Tamsk Review

Tamsk board game in play
The last game from the original Gipf project that I've been able to try is Tamsk. (The link is to Board Game Geek, since Tamsk is out of print and not on Amazon. Plus, Tamsk was originally part of the Gipf project, but was later replaced by Tzaar; hence it being out of print.)

In Tamsk, your goal is to get rid of as many rings as possible.  Players take turns moving timers along a hexagonal shaped board, and after each move, they drop a ring around their new location.  Timers can only move to locations that still have room for another ring on them, and depending on where the location lives on the board, each location can hold anywhere from one to four rings.  Players alternate turns until no more legal moves exist, at which point the player with the least number of rings is the winner.  To add more challenge to the game, you may also play where each turn you must flip the timer that is being moved - and if a timer ever runs out of sand, then it is no longer legally allowed to move.  Finally, if you want to add even more challenge, a 15-second timer is included which you can flip over on your opponent's turn.  If they do not complete their move before that timer expires, then they lose their turn, and you are allowed to place an extra ring.
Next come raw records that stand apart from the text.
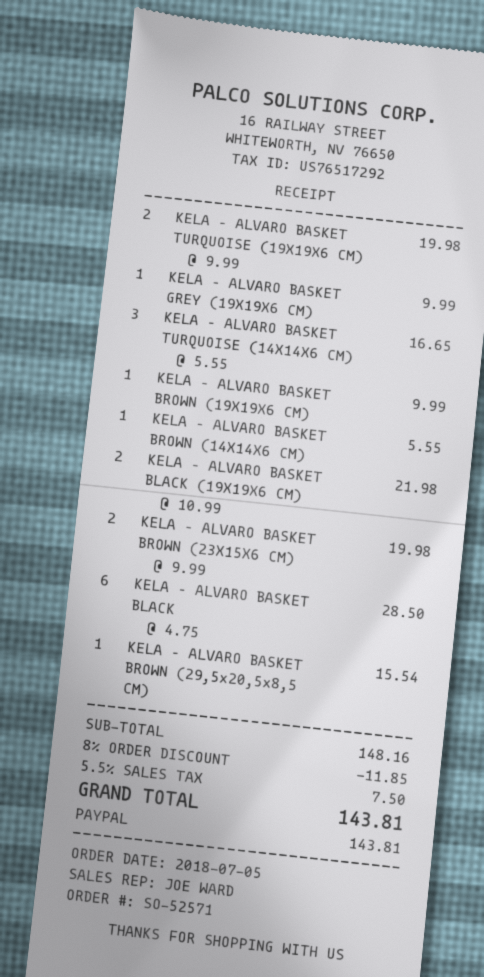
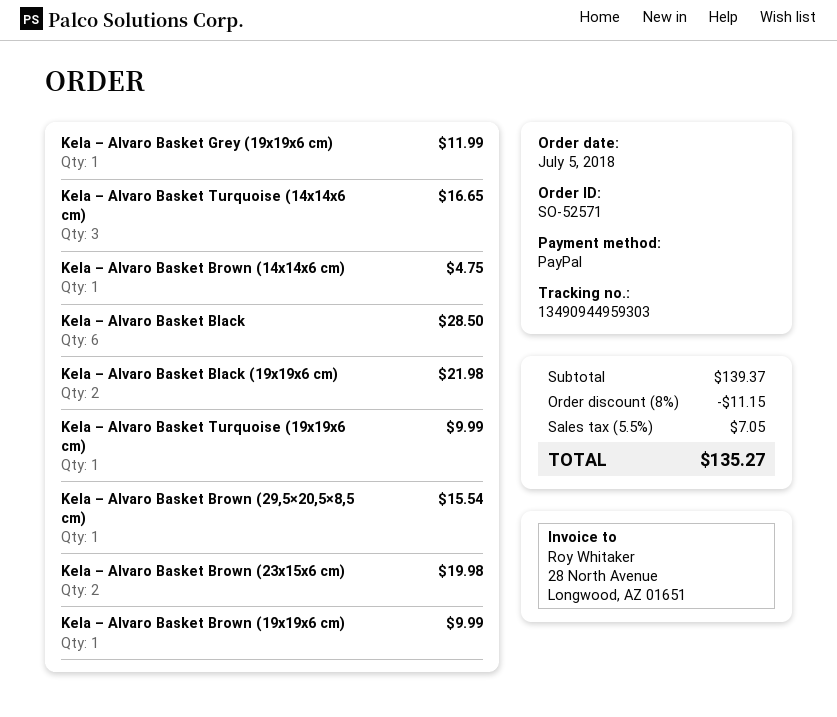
KELA – ALVARO BASKET TURQUOISE (19X19X6 CM): 2 for 19.98 -> 1 for 9.99
KELA – ALVARO BASKET GREY (19X19X6 CM): 1 for 9.99 -> 1 for 11.99
KELA – ALVARO BASKET BROWN (14X14X6 CM): 1 for 5.55 -> 1 for 4.75
subtotal: 148.16 -> 139.37
discount: 8% = 11.85 -> 8% = 11.15
tax: 5.5% = 7.50 -> 5.5% = 7.05
total: 143.81 -> 135.27

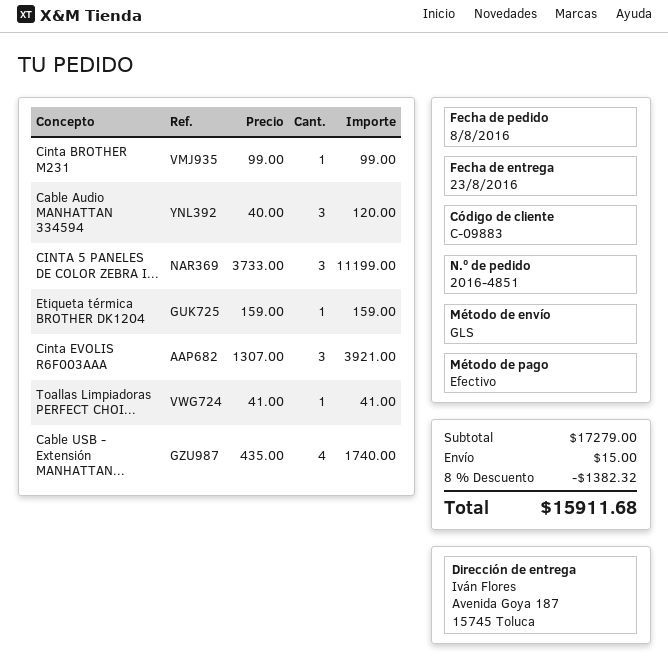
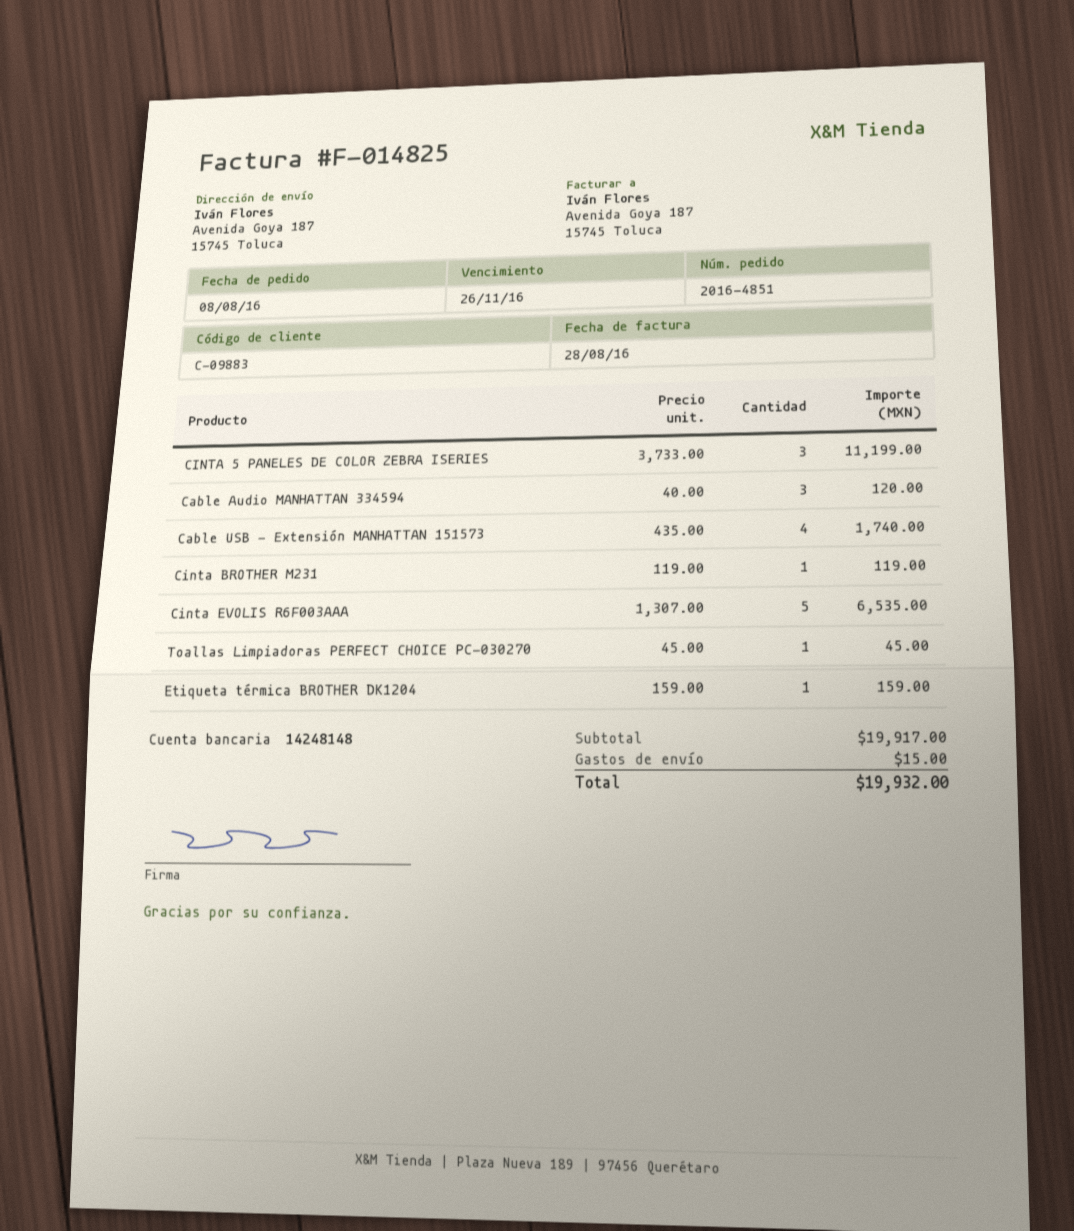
Cinta BROTHER M231: 1 x 99.00 = 99.00 -> 1 x 119.00 = 119.00
Cinta EVOLIS R6F003AAA: 3 x 1307.00 = 3921.00 -> 5 x 1307.00 = 6535.00
Toallas Limpiadoras PERFECT CHOI...: 1 x 41.00 = 41.00 -> 1 x 45.00 = 45.00
subtotal: 17279.00 -> 19917.00
discount: 8% = 1382.32 -> none
total: 15911.68 -> 19932.00

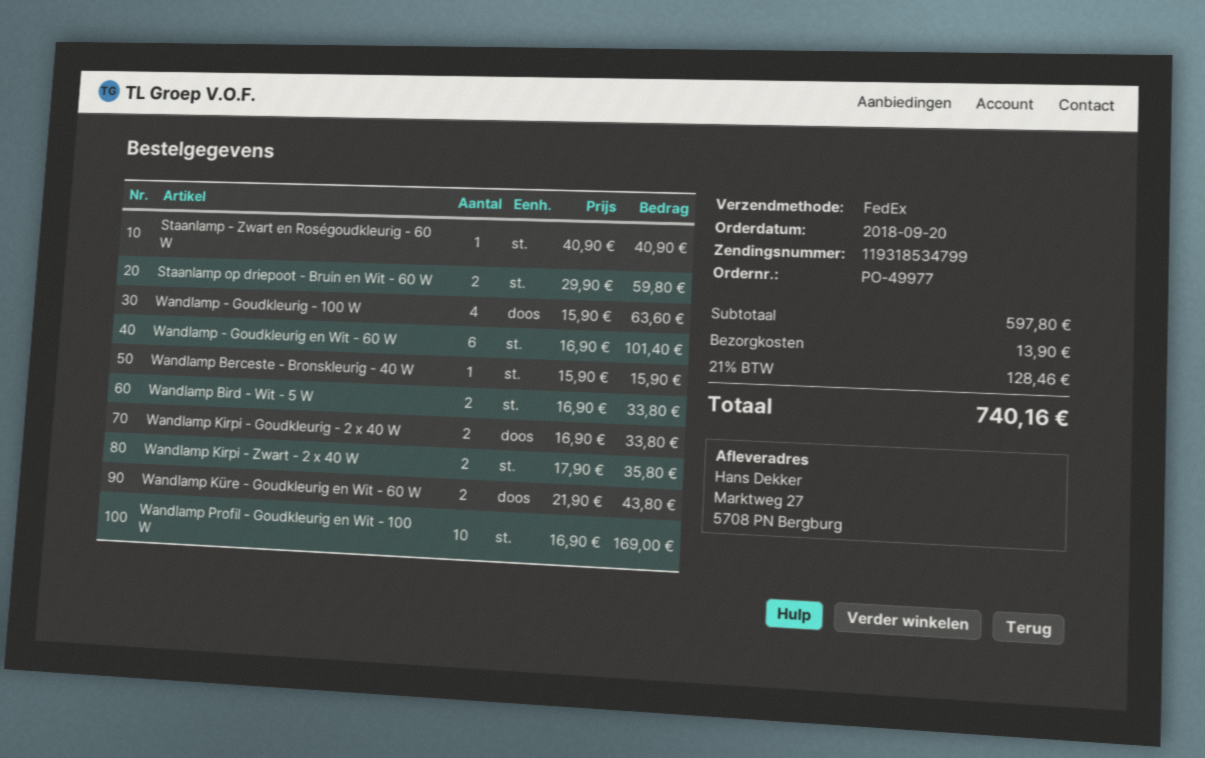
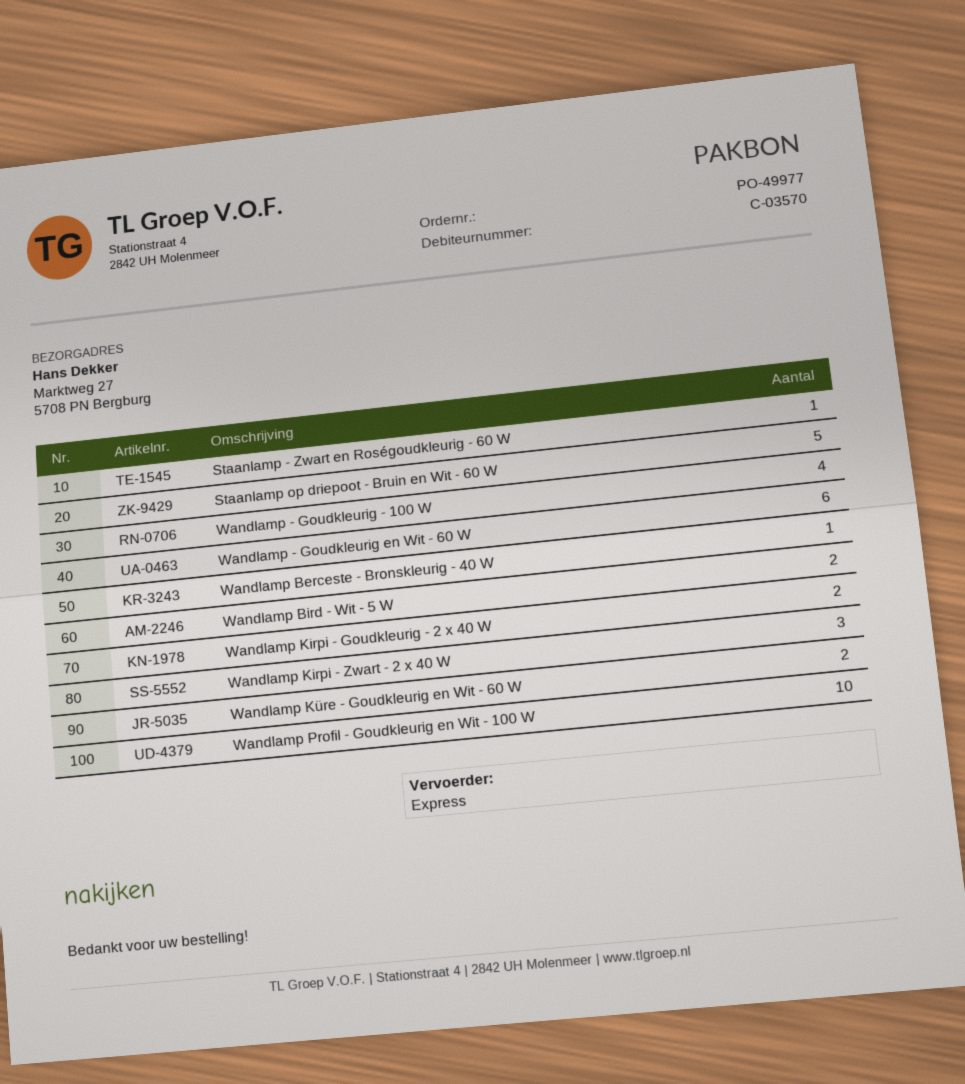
shipping method: FedEx -> express
Staanlamp op driepoot - Bruin en Wit - 60 W: 2 -> 5
Wandlamp Kirpi - Zwart - 2 x 40 W: 2 -> 3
Tamsk board game from the Gipf project
Jockying for position
Though I have now reviewed many different abstract strategy games, I still haven't developed a good vocabulary for describing what I like and dislike about the games.  I often feel like my review consists of "I thought it was a good game," or "it was fun."  Basically, this is like reviewer caveman talk - "Josh like that round piece moves!"  Regardless, I will try to describe my thoughts about Tamsk.  The crux of the game is in positioning your timers to leave a maximum number of options, while limiting your opponent.  One of the interesting elements that Tamsk adds to the formula, however, is that the closer you move to the middle, the more times that a specific location can be used (the center spot can hold four rings, but the outer edge can only hold one).  This element forces players to decide whether they want to move towards the center of the board, where they will be able to move around, but will have a lot of moves blocked by other timers, or whether they should stay along the exterior of the board where each move might eliminate a location, but where there will be less conflict over each location.

The next pro that I found for Tamsk is that there are interesting choices that you have to make about when to un-block an opponent's timer.  Generally, you want to block your opponent's timers.  This prevents them from moving, and thus it allows you to take extra turns - thus playing more of your rings.  However, because the locations can be used more than once, if you are blocking an opponent with one of your timers, they will quite likely be allowed to take your vacated space as soon as you leave it.  Therefore, you have the upper hand since you have temporarily blocked your opponent, but if you don't take advantage of this by positioning your other timers while they are blocked, then this advantage might only be temporary.

Tamsk game board close up
Showing off a red timer that has died
However, though these elements are interesting, I had some definitely cons with Tamsk.  First, I hated playing it while actually flipping the timers.  Instead of trying to optimize your movements, this changes the game so that you are simply making a game of when you flip each timer.  The rules specify that as a "gentleman's agreement" you should move quickly.  However, if you start moving quickly (as you're "supposed" to), and don't alternate turns between your different timers, then you might wind up flipping  a timer that you have just flipped - causing it's time to be almost completely expired.  So, you aren't even necessarily always waiting on your opponent's timer to expire - you might be waiting on your own timer to run down so that it will have more sand in it on your opponent's turn.  Ultimately, I felt like this element of the game encouraged sitting around and waiting for timers to be close to expiring more than it encouraged playing the strategic part of the game. 

The second con that I had for Tamsk was that it simply felt too simplistic.  There didn't seem to be all that many strategic elements to it.  Like I said before, I don't have a good vocabulary for how to explain this better.  Essentially, it felt like in Tamsk, there are just not many choices - do I move towards the center, or along the edge?  Do I unblock my opponent yet?  That really seemed like about it.  Without the timer element (which I hated), you are left with a fairly basic and generic abstract game.

Overall, I give Tamsk a 6.5/10.  Part of my disappointment in the game may be that it took me a long time to track down a copy to play, but the game wasn't phenomenal, like I was hoping.  However, since I truly dislike the timer element to the game, I will probably move my copy along to someone new.

If you enjoy abstract strategy games, then you might want to check out the other games (that I've reviewed) from the Gipf project - Gipf, Dvonn, Punct, Yinsh, and Zertz.


  1. Hey Josh. I just wanted to thank you for this site as a whole. I just started getting into the board game hobby and your reviews gave me some good info to set up my plans on which games to get. I actually used your amazon link as a little bit more of a thank you. keep up the good work.

    1. Thanks for the kind words! I'm glad that you've found the site useful.